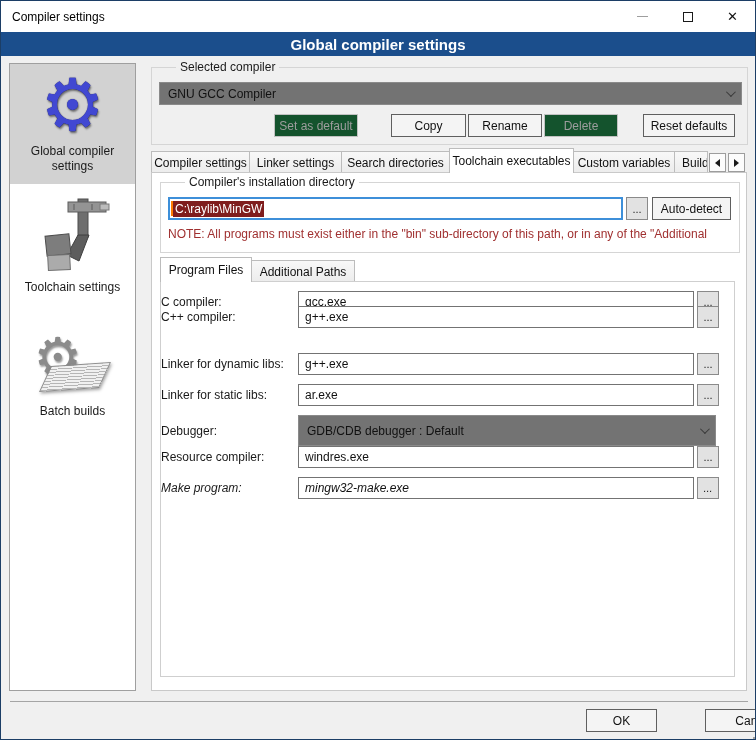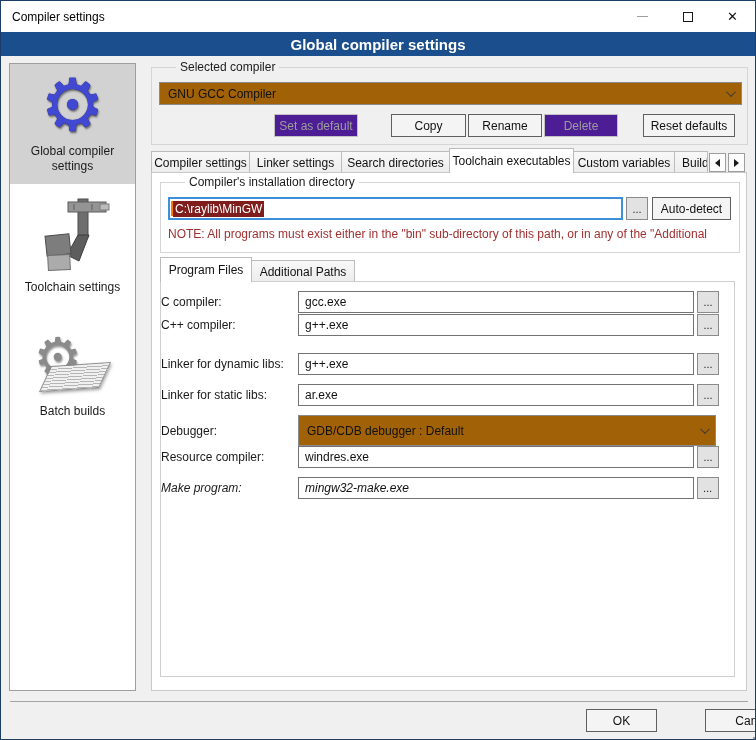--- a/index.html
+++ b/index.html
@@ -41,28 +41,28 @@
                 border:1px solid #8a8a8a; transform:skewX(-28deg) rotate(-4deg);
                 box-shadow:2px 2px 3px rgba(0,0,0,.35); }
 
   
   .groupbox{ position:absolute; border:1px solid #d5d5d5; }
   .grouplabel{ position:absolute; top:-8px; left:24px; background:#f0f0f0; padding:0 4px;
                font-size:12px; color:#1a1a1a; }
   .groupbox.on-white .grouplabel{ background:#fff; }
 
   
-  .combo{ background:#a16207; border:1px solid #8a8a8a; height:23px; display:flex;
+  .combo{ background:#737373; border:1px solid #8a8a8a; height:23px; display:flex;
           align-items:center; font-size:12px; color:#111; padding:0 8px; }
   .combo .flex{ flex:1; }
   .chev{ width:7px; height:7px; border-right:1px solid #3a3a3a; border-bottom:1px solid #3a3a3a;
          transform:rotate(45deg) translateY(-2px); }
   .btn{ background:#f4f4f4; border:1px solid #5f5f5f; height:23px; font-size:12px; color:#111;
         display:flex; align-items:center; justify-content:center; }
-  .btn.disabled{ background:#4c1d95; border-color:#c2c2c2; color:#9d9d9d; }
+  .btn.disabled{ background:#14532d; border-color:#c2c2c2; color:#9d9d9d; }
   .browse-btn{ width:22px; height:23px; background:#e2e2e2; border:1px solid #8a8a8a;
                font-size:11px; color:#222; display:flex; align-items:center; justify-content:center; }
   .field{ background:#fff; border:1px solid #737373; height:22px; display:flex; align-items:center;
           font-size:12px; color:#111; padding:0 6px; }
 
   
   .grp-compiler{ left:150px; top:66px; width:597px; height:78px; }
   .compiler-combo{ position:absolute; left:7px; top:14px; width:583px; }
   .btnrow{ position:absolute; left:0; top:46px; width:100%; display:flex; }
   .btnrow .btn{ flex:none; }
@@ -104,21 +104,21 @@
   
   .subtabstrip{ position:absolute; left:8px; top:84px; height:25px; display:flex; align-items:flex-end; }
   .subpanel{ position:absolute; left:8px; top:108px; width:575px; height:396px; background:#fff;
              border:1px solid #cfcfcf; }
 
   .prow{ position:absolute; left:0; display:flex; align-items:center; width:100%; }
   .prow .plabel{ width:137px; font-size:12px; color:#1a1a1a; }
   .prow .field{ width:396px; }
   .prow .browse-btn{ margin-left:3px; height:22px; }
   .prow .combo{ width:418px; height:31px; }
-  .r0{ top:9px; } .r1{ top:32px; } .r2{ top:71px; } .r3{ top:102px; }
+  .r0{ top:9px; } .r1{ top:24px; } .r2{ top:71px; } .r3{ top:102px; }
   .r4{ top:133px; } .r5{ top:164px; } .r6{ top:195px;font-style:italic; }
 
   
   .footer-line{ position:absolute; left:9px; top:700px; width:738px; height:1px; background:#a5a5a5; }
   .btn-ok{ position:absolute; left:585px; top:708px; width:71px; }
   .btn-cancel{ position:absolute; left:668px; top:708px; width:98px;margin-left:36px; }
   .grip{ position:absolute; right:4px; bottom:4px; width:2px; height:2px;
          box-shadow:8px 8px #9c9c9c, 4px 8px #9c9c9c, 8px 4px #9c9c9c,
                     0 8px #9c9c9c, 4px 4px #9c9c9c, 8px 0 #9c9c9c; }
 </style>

──────────

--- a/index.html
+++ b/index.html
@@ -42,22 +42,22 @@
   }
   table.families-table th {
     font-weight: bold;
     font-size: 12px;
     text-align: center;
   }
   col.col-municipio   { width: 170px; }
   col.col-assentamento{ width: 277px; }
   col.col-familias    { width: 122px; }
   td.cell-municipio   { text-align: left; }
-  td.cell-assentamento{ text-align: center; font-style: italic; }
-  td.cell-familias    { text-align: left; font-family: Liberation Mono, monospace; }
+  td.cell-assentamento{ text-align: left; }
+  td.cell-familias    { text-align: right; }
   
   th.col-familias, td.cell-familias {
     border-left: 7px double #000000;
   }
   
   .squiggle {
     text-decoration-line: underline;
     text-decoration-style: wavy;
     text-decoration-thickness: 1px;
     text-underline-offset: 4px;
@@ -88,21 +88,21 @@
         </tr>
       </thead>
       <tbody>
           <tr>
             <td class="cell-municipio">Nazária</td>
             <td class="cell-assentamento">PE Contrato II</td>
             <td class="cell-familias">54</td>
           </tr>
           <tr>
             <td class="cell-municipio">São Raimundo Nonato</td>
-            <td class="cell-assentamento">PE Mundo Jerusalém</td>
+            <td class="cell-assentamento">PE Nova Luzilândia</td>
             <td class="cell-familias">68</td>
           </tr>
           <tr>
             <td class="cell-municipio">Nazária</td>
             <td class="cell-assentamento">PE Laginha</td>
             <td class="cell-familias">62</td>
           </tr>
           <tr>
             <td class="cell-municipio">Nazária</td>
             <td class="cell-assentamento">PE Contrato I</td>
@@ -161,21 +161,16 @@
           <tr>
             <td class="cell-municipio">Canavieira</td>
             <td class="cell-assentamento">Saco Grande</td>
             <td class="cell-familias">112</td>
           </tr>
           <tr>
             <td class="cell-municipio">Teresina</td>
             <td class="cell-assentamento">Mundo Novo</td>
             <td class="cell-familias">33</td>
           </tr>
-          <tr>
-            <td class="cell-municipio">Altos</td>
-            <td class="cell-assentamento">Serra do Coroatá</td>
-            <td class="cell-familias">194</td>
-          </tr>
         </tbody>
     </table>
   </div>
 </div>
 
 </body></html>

──────────

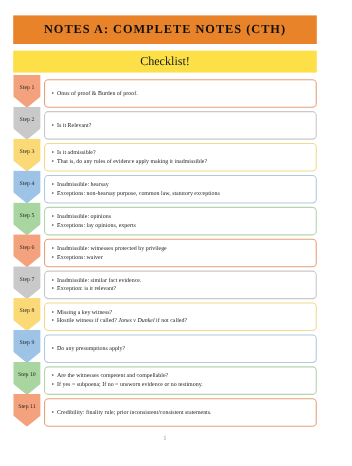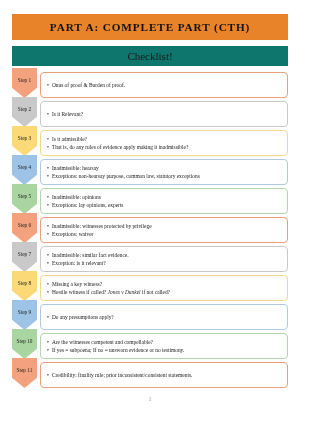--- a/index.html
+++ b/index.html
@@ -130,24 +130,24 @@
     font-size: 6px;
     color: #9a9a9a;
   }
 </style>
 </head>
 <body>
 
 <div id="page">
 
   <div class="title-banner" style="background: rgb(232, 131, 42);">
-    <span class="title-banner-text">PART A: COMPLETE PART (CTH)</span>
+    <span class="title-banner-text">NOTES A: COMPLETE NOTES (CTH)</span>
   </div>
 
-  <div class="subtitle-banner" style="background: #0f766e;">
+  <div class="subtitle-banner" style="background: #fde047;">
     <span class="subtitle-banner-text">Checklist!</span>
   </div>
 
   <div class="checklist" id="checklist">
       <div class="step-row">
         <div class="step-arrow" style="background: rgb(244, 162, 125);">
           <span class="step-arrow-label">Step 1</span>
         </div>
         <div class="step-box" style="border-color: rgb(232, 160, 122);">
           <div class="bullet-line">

──────────

# What you have to do
If a line in the records above holds the string "combo", copy it.

# Answer below
-  .combo{ background:#a16207; border:1px solid #8a8a8a; height:23px; display:flex;
+  .combo{ background:#737373; border:1px solid #8a8a8a; height:23px; display:flex;
   .combo .flex{ flex:1; }
   .compiler-combo{ position:absolute; left:7px; top:14px; width:583px; }
   .prow .combo{ width:418px; height:31px; }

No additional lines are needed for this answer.